EXERCISE DETAILS: The lines below starting at the line containing "Pleťový fluid s" and ending at the line containing "total: 748.40 -> 772.90" are to be repeated exactly, with both ends kept and nothing else added.

** SUPPLIED DATA follows **

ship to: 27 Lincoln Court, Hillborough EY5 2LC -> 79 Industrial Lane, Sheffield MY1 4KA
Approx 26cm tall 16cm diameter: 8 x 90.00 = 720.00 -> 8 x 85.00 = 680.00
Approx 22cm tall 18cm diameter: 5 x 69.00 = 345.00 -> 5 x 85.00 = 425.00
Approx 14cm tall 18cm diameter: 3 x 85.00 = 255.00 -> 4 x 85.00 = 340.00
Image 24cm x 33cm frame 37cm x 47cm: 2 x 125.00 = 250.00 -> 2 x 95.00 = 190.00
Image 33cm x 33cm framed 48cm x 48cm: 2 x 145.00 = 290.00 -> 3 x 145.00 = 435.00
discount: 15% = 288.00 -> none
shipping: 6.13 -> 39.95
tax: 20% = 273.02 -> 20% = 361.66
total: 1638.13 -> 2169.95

** End of SUPPLIED DATA **
** SUPPLIED DATA follows **

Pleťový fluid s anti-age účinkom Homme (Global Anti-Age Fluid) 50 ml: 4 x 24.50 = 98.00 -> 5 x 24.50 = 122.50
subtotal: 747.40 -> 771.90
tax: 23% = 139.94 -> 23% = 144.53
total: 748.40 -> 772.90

** End of SUPPLIED DATA **

EXPECTED OUTPUT:
Pleťový fluid s anti-age účinkom Homme (Global Anti-Age Fluid) 50 ml: 4 x 24.50 = 98.00 -> 5 x 24.50 = 122.50
subtotal: 747.40 -> 771.90
tax: 23% = 139.94 -> 23% = 144.53
total: 748.40 -> 772.90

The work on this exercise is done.